Il Senato è uscito rilegittimato dal referendum del 4 dicembre del 2016. Non teme di delegittimarlo?
«Per pronunciarmi ho aspettato l’approvazione in prima lettura della legge di Bilancio. E comunque, no: ho mantenuto una perfetta indipendenza e autonomia. L’ho fatto in questi anni e continuerò a farlo ancora di più ora. I tempi stretti della legislatura mi hanno indotto a compiere il passo finale. D’altronde, quando tre ragazzi, Speranza, Civati e Fratoianni sono venuti a propormi il loro progetto, ho capito che potevo e dovevo rendermi ancora utile».

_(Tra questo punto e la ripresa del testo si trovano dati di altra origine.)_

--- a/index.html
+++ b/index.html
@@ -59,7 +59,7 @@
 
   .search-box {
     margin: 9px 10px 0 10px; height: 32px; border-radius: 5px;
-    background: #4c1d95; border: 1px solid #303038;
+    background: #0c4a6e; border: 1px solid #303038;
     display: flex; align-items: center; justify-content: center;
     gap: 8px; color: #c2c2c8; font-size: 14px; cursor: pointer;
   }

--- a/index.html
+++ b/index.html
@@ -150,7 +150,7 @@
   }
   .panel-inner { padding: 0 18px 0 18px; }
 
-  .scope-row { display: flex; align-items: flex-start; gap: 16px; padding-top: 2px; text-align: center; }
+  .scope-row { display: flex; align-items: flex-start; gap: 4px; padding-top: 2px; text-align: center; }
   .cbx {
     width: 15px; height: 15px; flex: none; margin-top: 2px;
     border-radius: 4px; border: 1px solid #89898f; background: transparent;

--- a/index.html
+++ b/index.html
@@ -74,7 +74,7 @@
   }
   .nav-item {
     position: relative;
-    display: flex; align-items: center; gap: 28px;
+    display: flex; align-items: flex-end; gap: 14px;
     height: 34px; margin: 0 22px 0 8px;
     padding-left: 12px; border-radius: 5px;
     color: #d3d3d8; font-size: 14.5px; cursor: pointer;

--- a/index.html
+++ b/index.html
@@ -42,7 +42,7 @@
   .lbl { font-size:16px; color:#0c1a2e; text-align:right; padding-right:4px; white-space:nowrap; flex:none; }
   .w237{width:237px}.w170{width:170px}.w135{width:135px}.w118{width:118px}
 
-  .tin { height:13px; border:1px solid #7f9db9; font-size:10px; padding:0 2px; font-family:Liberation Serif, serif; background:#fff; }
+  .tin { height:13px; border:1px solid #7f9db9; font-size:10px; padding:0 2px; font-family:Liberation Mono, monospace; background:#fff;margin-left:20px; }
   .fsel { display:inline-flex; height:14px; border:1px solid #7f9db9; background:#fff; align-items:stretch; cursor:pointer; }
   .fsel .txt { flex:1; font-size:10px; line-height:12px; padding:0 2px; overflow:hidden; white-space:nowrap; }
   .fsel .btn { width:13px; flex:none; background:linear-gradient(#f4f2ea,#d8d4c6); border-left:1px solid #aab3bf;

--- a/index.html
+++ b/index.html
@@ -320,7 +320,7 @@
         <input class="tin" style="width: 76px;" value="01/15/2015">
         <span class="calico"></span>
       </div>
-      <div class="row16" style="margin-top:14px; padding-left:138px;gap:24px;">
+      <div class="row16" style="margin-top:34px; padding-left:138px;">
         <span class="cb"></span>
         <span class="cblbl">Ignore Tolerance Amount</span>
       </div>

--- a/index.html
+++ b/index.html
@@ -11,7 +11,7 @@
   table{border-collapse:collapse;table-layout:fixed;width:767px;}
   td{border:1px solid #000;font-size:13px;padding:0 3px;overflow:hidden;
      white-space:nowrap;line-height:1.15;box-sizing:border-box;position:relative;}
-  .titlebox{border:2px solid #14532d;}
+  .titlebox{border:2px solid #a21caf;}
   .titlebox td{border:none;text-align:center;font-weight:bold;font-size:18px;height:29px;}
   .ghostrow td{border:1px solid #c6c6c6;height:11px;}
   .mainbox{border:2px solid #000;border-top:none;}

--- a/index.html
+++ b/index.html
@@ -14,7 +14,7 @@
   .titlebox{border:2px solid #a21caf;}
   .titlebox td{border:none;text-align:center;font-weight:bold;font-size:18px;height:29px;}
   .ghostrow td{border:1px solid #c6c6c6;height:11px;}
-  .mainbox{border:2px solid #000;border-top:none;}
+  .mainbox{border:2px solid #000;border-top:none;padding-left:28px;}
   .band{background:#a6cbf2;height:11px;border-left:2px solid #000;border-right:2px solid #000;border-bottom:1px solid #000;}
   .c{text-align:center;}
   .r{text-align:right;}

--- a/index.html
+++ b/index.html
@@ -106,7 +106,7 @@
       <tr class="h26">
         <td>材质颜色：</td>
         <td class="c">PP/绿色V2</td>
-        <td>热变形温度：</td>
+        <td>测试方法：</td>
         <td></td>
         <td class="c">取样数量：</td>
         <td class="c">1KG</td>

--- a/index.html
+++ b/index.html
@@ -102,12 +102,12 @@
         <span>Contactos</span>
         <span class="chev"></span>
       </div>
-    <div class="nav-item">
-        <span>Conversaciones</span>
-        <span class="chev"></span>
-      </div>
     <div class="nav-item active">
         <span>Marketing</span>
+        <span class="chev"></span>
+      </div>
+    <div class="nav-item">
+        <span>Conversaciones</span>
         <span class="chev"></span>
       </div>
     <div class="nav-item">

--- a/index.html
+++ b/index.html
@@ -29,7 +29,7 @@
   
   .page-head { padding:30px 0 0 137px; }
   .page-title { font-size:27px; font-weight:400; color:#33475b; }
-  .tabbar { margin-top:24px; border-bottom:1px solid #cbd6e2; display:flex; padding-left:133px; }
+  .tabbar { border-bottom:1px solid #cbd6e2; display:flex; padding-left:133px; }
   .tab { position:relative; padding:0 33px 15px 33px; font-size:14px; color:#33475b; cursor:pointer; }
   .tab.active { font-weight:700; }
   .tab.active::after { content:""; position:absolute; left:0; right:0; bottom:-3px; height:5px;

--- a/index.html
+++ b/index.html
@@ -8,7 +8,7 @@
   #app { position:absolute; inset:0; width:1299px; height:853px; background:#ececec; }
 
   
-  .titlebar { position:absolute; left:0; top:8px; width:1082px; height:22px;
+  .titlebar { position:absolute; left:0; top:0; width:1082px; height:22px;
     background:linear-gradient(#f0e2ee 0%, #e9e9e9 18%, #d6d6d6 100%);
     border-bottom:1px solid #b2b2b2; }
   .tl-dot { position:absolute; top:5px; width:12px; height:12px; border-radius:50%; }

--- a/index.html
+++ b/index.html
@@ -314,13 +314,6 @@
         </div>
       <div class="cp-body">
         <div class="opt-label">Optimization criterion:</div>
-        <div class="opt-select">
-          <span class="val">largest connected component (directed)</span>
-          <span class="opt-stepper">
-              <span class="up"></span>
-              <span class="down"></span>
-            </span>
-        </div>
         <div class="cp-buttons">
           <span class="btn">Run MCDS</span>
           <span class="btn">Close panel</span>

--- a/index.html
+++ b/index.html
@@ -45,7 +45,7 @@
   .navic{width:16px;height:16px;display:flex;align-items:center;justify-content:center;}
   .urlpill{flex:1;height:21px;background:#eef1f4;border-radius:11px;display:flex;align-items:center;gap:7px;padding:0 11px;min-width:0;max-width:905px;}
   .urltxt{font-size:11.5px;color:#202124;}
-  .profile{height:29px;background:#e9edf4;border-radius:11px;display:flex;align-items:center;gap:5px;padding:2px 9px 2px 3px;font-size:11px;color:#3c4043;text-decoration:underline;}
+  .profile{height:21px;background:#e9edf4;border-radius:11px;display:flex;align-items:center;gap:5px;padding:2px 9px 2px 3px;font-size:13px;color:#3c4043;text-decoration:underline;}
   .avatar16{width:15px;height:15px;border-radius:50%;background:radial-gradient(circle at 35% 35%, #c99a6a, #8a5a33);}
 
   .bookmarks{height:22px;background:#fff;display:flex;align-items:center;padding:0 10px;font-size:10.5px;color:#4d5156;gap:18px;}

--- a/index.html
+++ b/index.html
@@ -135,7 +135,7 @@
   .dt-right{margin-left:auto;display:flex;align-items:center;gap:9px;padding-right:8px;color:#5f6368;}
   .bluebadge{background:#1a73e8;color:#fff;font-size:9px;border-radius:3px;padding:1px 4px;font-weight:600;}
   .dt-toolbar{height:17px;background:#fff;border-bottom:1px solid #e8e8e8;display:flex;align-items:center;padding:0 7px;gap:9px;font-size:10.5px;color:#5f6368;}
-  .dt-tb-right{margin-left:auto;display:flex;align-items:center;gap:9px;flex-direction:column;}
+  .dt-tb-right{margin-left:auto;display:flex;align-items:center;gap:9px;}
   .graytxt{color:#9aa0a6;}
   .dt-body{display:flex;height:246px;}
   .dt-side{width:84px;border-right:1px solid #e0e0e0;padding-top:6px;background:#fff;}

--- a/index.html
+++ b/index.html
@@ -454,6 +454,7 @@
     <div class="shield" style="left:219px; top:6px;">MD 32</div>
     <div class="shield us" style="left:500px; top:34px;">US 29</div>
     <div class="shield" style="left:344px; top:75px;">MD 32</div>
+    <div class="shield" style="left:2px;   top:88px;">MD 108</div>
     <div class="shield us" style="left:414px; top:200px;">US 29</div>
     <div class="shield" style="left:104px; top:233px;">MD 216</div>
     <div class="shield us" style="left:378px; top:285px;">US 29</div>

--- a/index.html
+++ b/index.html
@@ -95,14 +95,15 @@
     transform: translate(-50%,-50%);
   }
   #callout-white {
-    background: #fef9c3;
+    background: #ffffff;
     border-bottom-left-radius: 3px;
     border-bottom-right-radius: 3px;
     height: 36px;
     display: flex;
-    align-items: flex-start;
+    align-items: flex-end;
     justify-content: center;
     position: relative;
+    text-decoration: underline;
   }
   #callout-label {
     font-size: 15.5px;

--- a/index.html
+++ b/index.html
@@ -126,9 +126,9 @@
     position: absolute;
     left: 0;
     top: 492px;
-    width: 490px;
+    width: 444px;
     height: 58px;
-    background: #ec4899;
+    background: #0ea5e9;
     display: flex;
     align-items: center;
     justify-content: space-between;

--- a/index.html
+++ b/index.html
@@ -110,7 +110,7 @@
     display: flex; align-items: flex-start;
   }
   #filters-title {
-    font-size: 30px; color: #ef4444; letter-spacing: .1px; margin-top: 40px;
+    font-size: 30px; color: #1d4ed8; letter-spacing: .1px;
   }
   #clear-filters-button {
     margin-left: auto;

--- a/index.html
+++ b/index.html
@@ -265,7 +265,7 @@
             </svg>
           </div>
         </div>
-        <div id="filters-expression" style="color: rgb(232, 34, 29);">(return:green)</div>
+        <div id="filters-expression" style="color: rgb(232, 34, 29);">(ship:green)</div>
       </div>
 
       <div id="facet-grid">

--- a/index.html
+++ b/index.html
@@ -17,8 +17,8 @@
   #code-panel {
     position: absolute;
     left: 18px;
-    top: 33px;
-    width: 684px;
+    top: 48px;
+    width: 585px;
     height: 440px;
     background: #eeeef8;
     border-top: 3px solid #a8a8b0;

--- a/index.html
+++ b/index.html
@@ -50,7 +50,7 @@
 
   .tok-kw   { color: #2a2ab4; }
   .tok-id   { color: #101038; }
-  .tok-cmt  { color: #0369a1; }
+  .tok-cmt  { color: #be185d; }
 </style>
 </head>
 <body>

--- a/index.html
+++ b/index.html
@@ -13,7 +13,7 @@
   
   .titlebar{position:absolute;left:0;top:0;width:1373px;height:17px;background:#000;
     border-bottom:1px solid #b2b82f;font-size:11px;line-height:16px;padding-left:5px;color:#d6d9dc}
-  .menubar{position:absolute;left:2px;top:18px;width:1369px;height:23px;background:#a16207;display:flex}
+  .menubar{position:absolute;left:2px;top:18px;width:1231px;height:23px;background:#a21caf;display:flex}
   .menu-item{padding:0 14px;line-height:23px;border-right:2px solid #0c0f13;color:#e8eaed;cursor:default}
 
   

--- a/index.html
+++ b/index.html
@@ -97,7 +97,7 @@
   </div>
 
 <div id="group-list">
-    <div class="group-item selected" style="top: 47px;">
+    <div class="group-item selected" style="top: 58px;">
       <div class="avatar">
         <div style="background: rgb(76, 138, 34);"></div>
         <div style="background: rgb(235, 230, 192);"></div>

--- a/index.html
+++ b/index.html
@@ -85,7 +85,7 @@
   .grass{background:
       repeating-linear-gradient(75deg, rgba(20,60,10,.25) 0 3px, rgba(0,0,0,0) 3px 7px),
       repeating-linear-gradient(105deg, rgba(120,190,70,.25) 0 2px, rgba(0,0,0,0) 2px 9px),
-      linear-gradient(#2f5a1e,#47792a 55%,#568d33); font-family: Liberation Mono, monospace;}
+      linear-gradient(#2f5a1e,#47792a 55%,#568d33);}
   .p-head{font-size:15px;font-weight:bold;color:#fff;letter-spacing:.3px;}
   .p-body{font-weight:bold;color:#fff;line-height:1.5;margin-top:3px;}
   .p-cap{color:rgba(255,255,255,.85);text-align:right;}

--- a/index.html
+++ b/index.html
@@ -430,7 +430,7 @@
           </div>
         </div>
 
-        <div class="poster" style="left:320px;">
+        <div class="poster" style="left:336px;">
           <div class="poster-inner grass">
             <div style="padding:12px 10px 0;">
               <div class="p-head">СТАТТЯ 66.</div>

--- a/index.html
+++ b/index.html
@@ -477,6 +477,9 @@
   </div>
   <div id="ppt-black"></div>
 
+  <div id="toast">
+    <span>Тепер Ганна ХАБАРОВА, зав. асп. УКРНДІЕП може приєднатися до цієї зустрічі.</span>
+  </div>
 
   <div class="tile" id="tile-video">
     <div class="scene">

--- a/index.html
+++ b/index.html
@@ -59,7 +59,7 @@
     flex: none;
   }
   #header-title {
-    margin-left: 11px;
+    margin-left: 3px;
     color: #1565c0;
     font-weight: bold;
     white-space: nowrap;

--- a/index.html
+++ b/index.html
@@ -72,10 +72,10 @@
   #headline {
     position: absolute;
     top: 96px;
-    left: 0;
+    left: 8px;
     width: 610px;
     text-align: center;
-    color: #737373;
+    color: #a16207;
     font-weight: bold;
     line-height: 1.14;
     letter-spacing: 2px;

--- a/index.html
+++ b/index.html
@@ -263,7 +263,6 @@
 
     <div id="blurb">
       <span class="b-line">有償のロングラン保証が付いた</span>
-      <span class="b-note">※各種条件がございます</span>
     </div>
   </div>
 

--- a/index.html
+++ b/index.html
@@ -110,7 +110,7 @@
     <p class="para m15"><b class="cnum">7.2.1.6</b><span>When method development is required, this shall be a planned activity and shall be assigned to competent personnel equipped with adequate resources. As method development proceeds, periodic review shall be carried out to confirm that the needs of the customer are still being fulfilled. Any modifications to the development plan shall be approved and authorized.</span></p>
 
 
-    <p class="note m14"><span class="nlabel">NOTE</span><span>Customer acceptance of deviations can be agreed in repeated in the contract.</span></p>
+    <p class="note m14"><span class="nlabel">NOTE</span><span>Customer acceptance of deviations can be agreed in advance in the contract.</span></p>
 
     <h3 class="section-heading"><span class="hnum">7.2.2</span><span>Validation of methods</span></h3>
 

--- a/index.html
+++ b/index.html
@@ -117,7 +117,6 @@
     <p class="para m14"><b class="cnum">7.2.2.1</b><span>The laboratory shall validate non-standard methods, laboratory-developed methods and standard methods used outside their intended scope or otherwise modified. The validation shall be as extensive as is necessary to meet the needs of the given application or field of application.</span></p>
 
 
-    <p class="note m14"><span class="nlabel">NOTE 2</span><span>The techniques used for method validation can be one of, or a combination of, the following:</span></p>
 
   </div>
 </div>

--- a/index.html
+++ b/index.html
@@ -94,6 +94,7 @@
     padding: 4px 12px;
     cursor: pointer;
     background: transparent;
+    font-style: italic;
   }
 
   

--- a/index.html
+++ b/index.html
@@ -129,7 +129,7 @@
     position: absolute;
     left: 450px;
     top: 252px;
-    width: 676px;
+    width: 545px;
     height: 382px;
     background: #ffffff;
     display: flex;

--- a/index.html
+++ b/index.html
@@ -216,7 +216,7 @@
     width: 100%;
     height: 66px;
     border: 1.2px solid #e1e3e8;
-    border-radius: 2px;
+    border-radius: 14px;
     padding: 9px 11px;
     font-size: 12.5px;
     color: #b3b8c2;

I «tre ragazzi» fanno pensare a Liberi e uguali come a una «Cosa rossa» aggiornata; e che li abbiano mandati Bersani e D’Alema.
«Tecnica antica, quella di demonizzare qualcuno per inficiare il ruolo di altri. Non sono mai stato strumento di nessuno, né da magistrato né adesso. L’etichetta di «Cosa rossa» era stata confezionata dagli avversari prima ancora che l’operazione partisse. Il progetto è diverso».
Lo è riuscito a cambiare lei?
«Certo vogliamo cambiarlo. Il coinvolgimento di Rossella Muroni, fino a ieri presidente di Legambiente, è un primo segnale. Ci rivolgiamo a settori del mondo cattolico, dei sindacati, di associazioni, in una parola dei corpi intermedi. Parliamo a una realtà potenziale molto più larga da coinvolgere. Il mio obiettivo è costruire un movimento dal basso che riduca le disuguaglianze e la povertà. La parola leader non mi piace».
Nel simbolo c’è il suo nome.
«Ero contrario, se non altro per pudore. Ma era necessario per farci riconoscere: succede alle nuove formazioni, anche «+Europa» ha messo il nome della Bonino».
Perché non si è dimesso?
«Invece di risolvere un problema, ne avrei creati alle istituzioni. Problemi seri, con i numeri del Senato in bilico e al termine della legislatura. Sarebbe stato un ulteriore elemento di instabilità».
Lei non è uomo da duelli televisivi duri. Parteciperà ai confronti in tv?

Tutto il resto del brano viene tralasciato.